The Quebec taxi industry mobilized this weekend to work on ways to fight the Uber car service.

Some 4,000 taxi drivers joined the Steelworkers Union, which gathered its members for a special general meeting Sunday in Montreal to discuss a plan of action.

Taxi driver Abdelhaq Rochdi said he has never joined a union before, but said there is no other choice.

“The government is sleeping, it's not acting and it should act because they are illegal,” he said.

Lawyer Marc-Antoine Cloutier will evaluate all possible legal recourse to try and stop Uber’s operations, which the group claims are illegal.

The possibility of taxi drivers being compensated in a class action suit will also be raised. By joining the Steelworkers Union, drivers’ dues will go toward the suit.

The union is also filing a permanent injunction on Tuesday for “the deactivation of the application of Uber in all of Quebec,” said Steelworkers Union Director of Strategy Benoit Jugand. “Taxi drivers wanted this. We have been asking this from the government but they didn't do it so we decided to do it.”

This classification is being challenged in other legal jurisdictions, with lawyers saying Uber should not be allowed to avoid paying into workers compensation, employment insurance and other government-mandated benefits.

The Quebec government laws governing the taxi industry will also be looked at.

The provincial government has been criticized for demanding taxi drivers in Quebec obtain special permits and licences, but yet don't require the same of drivers working for Uber.


Uber has said it has a different business model than a taxi company, and has no employees, but instead calls all of its on-demand drivers independent contractors. It claims the laws that govern the taxi industry do not apply to their company.

In a statement to CTV Montreal, spokesperson Jean-Christophe La Rue said their aim is to serve consumers.

“This request for a protectionist suit is without merit and aims at preserving the monopoly of the taxi industry to the detriment of consumers. We believe that Quebecers deserve an alternative transportation option that is safe, reliable and affordable and that taxi and ridesharing can complement each other to better serve the needs of users.

"As we have seen from Superior Courts rulings across Canada, Uber is a new transportation model distinct from the traditional taxi industry. We will continue to work with the government to find solutions that will benefit the population of Quebec and that will ensure a fair regulatory framework for all stakeholders.

'As such, we are encouraged by the leadership of Edmonton that became last week the first Canadian city to follow the lead of more than 70 North American jurisdictions that have regulated ridesharing. Finally, it is important to remember the position of the Competition Bureau of Canada in a recent report which favours the emergence of ridesharing and alternative transportation options for consumers.”

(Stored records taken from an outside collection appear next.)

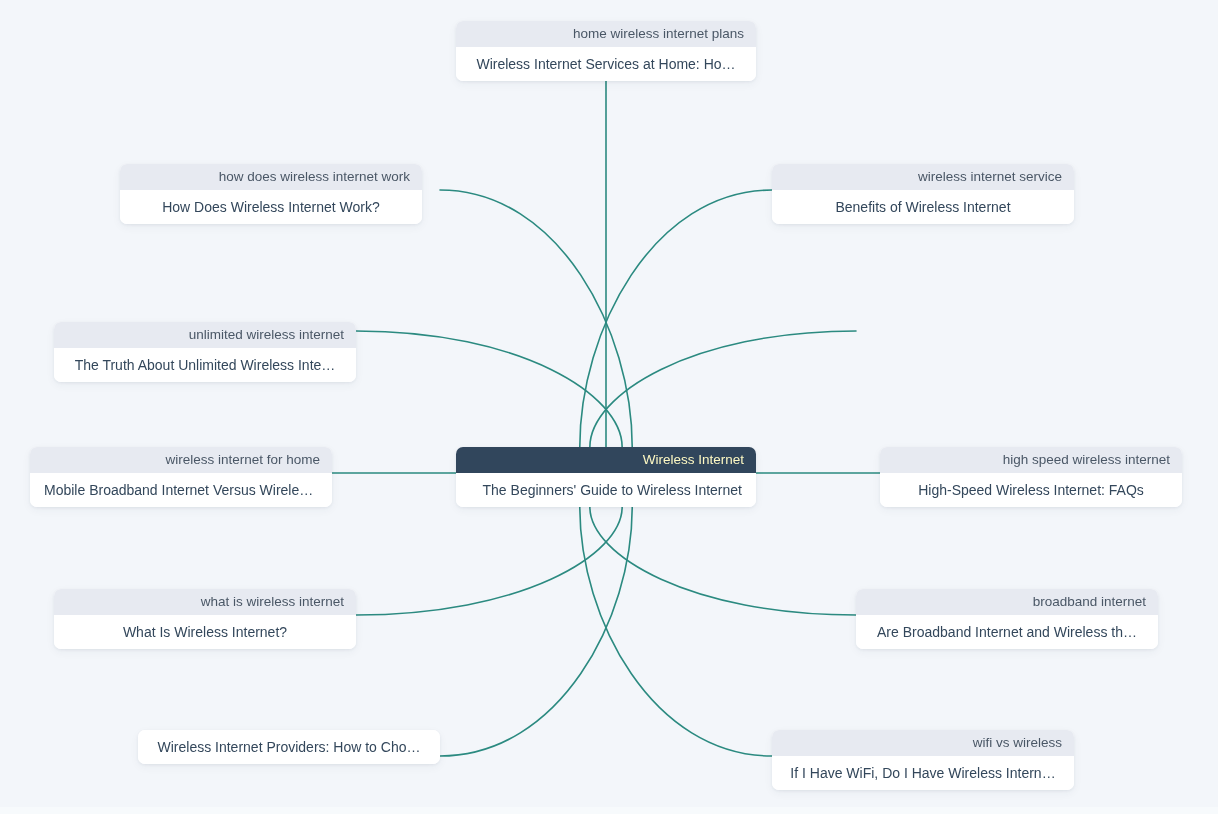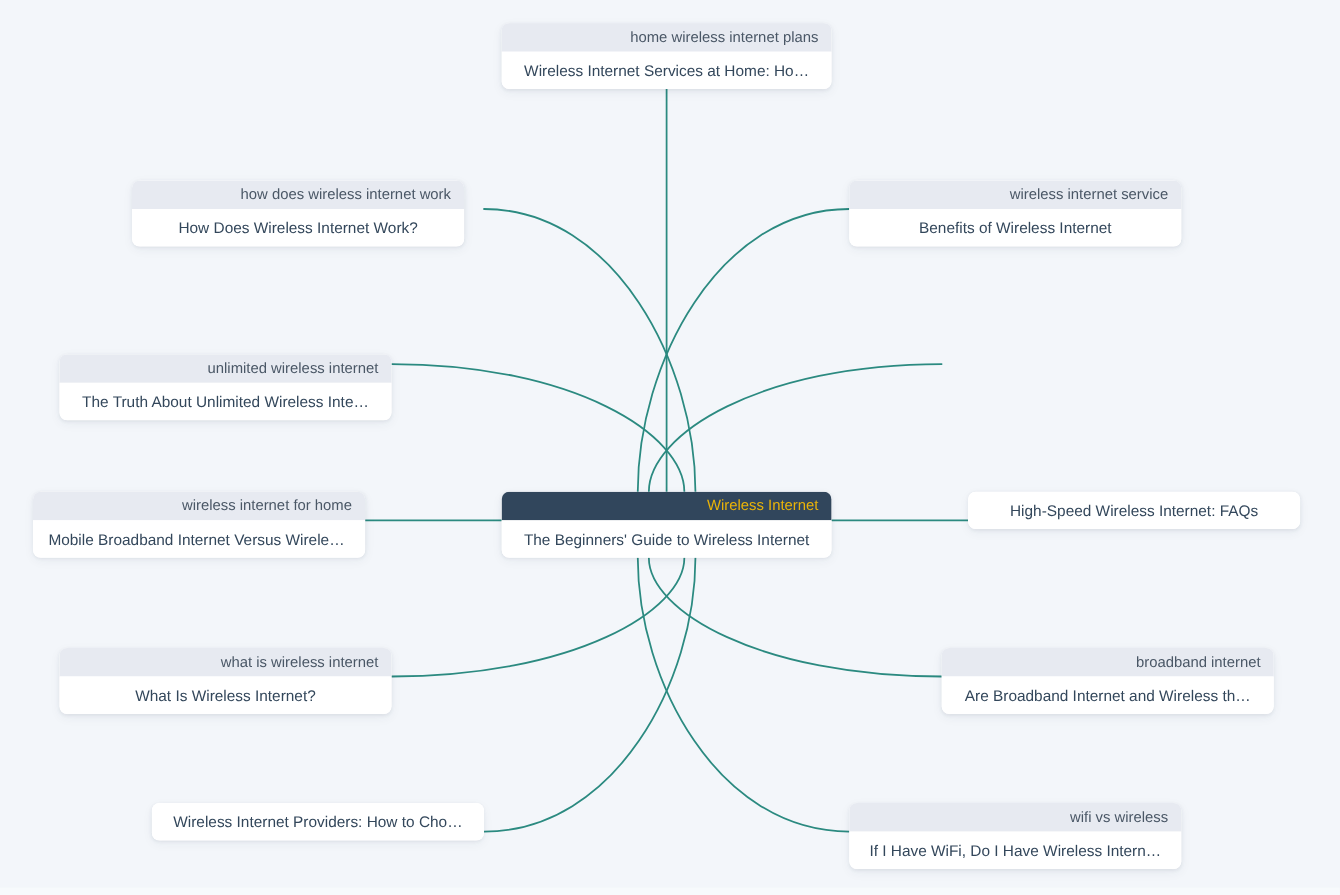--- a/index.html
+++ b/index.html
@@ -71,7 +71,7 @@
 
   .node.center .node-header {
     background: #31465c;
-    color: #eab308;
+    color: #fef9c3;
   }
   .node.center .node-body {
     color: #33475b;

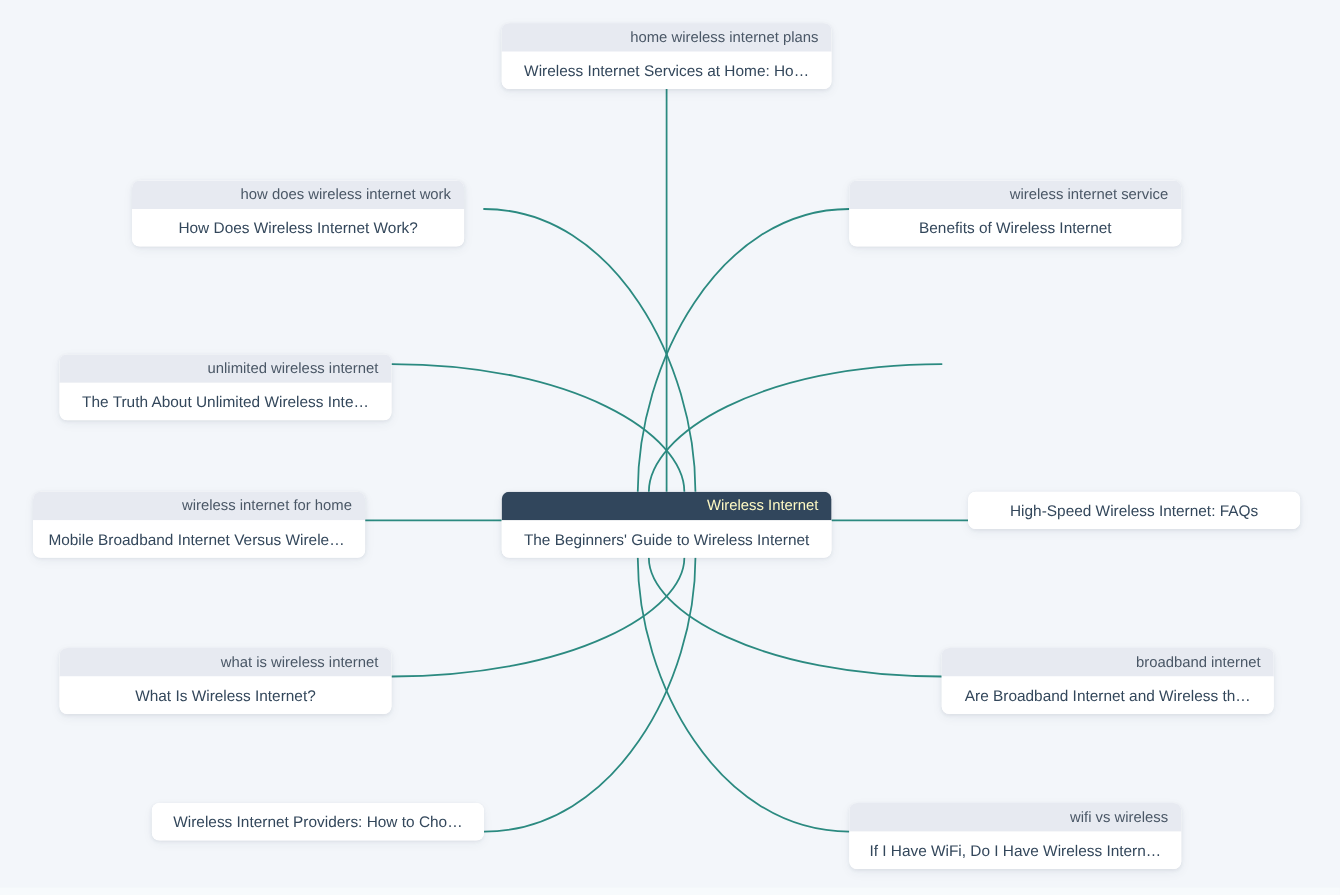--- a/index.html
+++ b/index.html
@@ -128,6 +128,7 @@
       <div class="node-body">Mobile Broadband Internet Versus Wireles…</div>
     </div>
     <div class="node" style="left: 880px; top: 447px; width: 302px;">
+      <div class="node-header">high speed wireless internet</div>
       <div class="node-body">High-Speed Wireless Internet: FAQs</div>
     </div>
     <div class="node" style="left: 54px; top: 589px; width: 302px;">

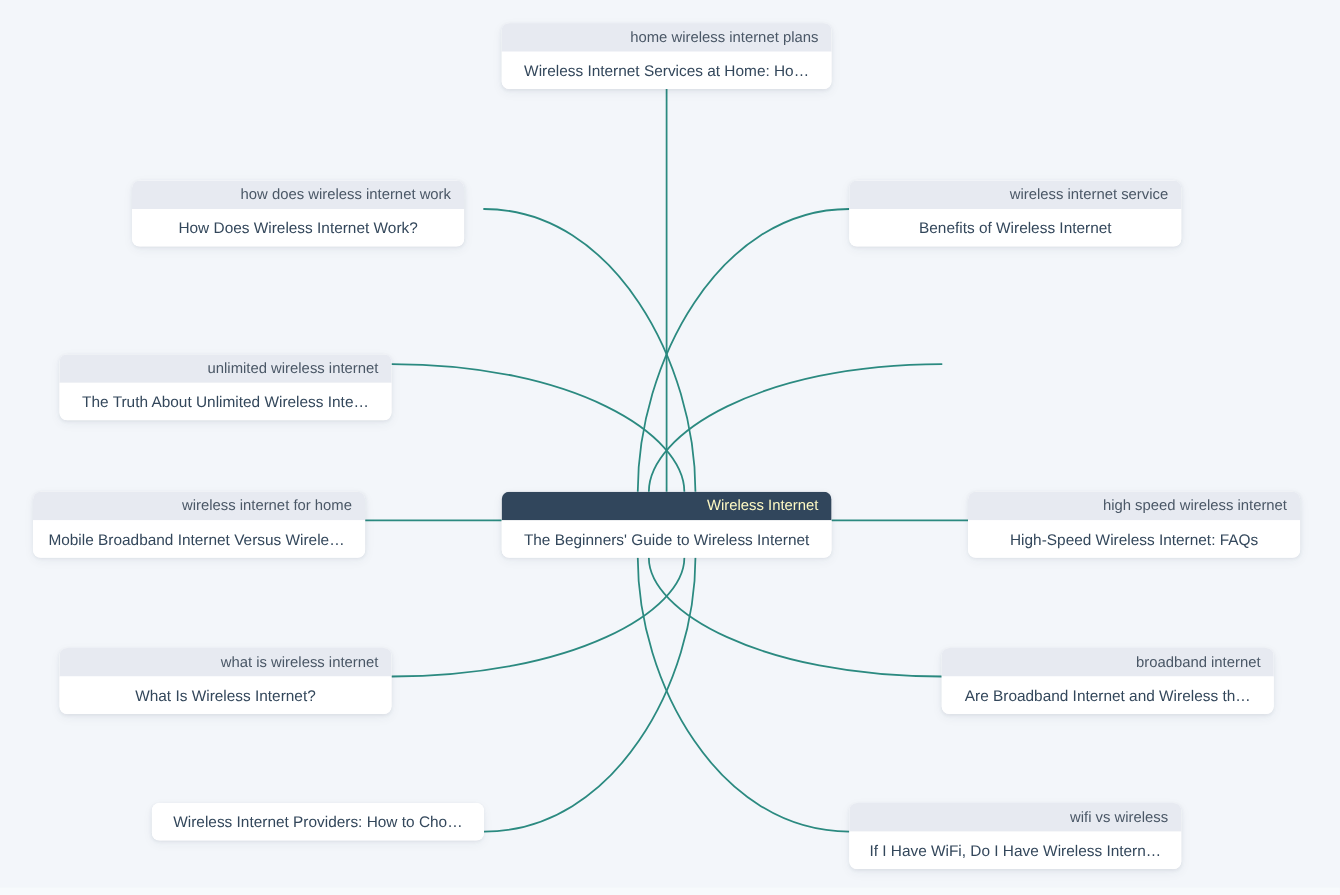--- a/index.html
+++ b/index.html
@@ -75,6 +75,7 @@
   }
   .node.center .node-body {
     color: #33475b;
+    text-align: right;
   }
 
   .bottom-strip {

Unlike some cities, however, Jugand said Quebec has laws pertaining to so-called ride sharing.

“It is very well defined in Quebec so we actually have law that says it's illegal to practice that kind of work and we're going to make it apply,” he said.

Apart from its legal pressure tactics, the union and its thousands of taxi drivers plan to take to the streets in a strike across Quebec on Feb. 10.

In the meantime they say they will be keeping an eye out for Uber drivers and reporting them to authorities.